⟨
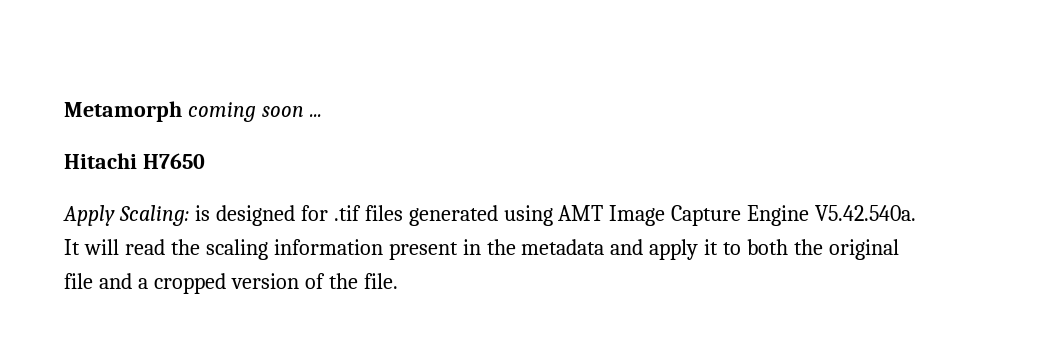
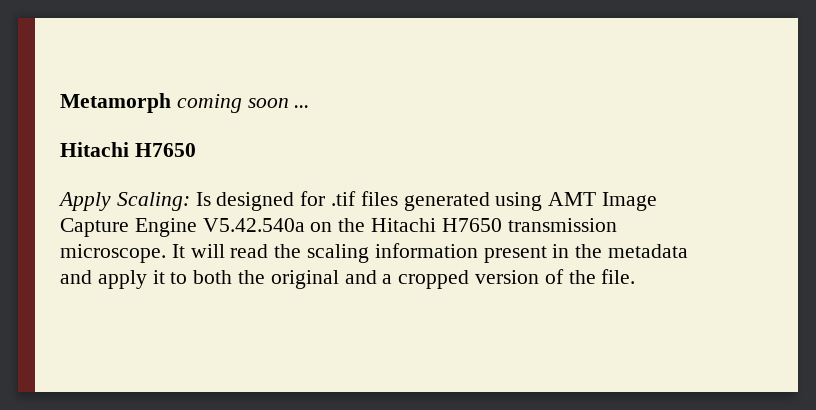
- Apply Scaling: is designed for .tif files generated using AMT Image Capture Engine V5.42.540a. It will read the scaling information present in the metadata and apply it to both the original file and a cropped version of the file.
+ Apply Scaling: Is designed for .tif files generated using AMT Image Capture Engine V5.42.540a on the Hitachi H7650 transmission microscope. It will read the scaling information present in the metadata and apply it to both the original and a cropped version of the file.

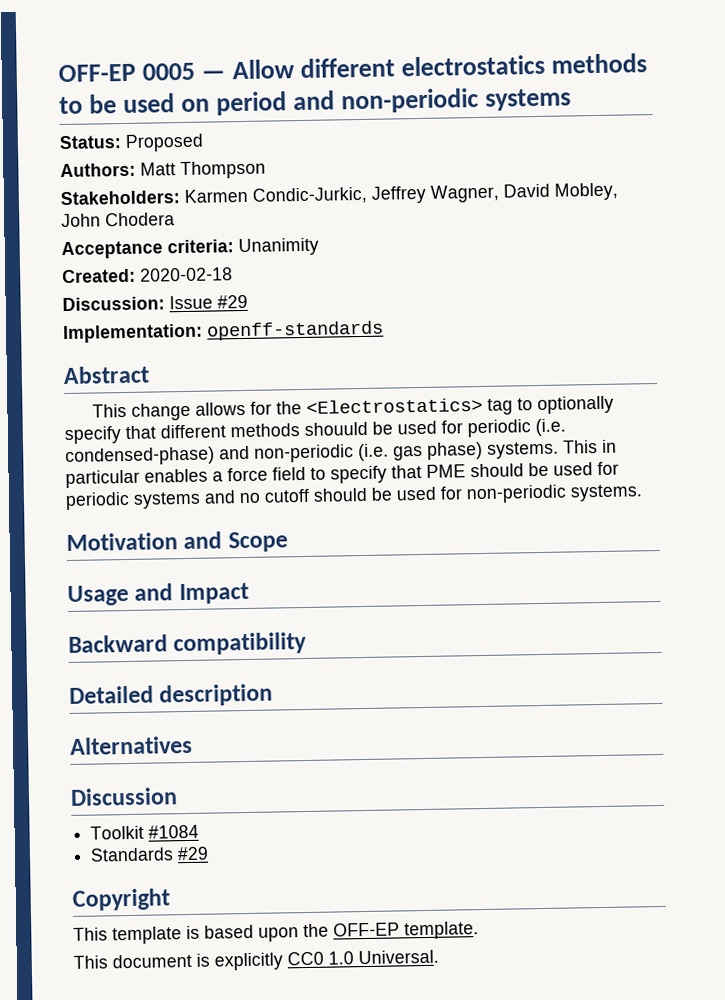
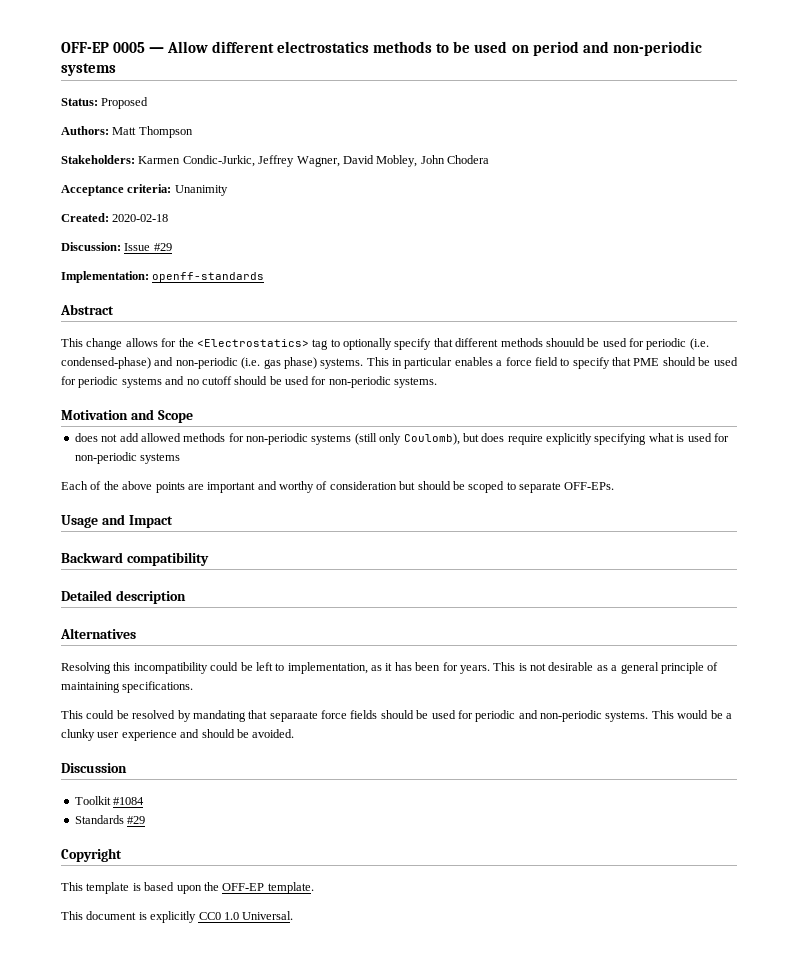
+ does not add allowed methods for non-periodic systems (still only Coulomb), but does require explicitly specifying what is used for non-periodic systems
+ Each of the above points are important and worthy of consideration but should be scoped to separate OFF-EPs.
+ Resolving this incompatibility could be left to implementation, as it has been for years. This is not desirable as a general principle of maintaining specifications.
+ This could be resolved by mandating that separaate force fields should be used for periodic and non-periodic systems. This would be a clunky user experience and should be avoided.

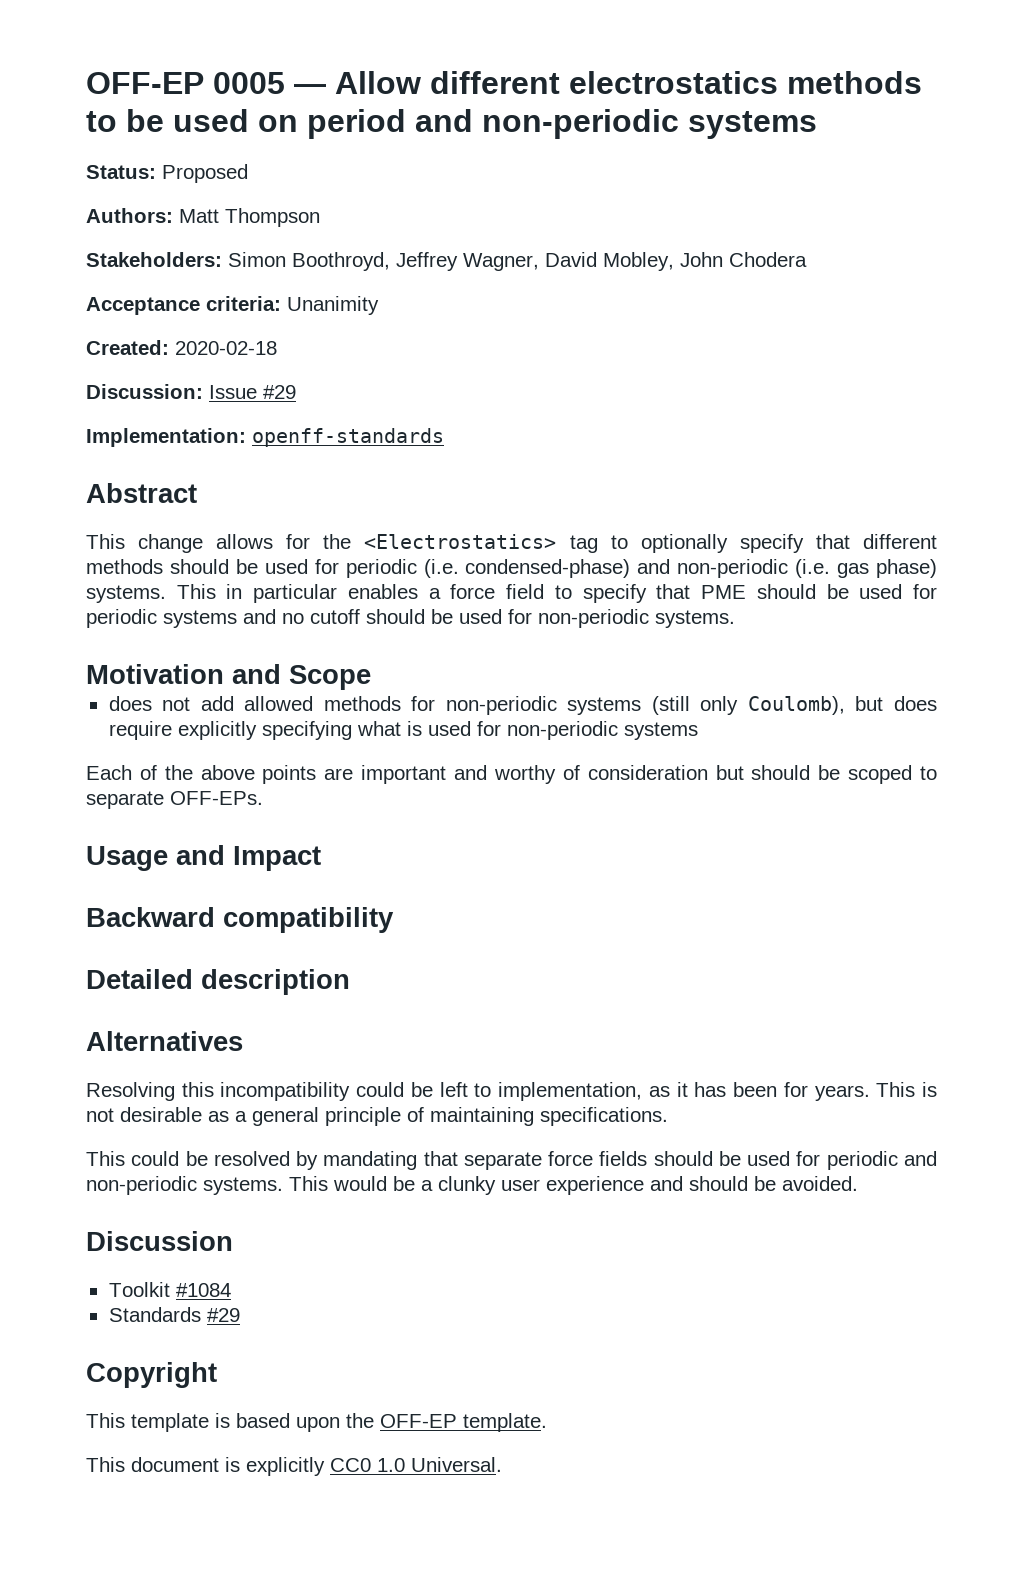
- Stakeholders: Karmen Condic-Jurkic, Jeffrey Wagner, David Mobley, John Chodera
+ Stakeholders: Simon Boothroyd, Jeffrey Wagner, David Mobley, John Chodera
- This change allows for the <Electrostatics> tag to optionally specify that different methods shouuld be used for periodic (i.e. condensed-phase) and non-periodic (i.e. gas phase) systems.
+ This change allows for the <Electrostatics> tag to optionally specify that different methods should be used for periodic (i.e. condensed-phase) and non-periodic (i.e. gas phase) systems.
- This could be resolved by mandating that separaate force fields should be used for periodic and non-periodic systems.
+ This could be resolved by mandating that separate force fields should be used for periodic and non-periodic systems.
⟩
Go back to the listing above and write out the lines starting at the one with "to separate OFF-EPs." and ending at the one with "Boothroyd, Jeffrey Wagner, David Mobley, John Chodera", inclusive, exactly and without pictures.

_Exercise answer_
+ Each of the above points are important and worthy of consideration but should be scoped to separate OFF-EPs.
+ Resolving this incompatibility could be left to implementation, as it has been for years. This is not desirable as a general principle of maintaining specifications.
+ This could be resolved by mandating that separaate force fields should be used for periodic and non-periodic systems. This would be a clunky user experience and should be avoided.

- Stakeholders: Karmen Condic-Jurkic, Jeffrey Wagner, David Mobley, John Chodera
+ Stakeholders: Simon Boothroyd, Jeffrey Wagner, David Mobley, John Chodera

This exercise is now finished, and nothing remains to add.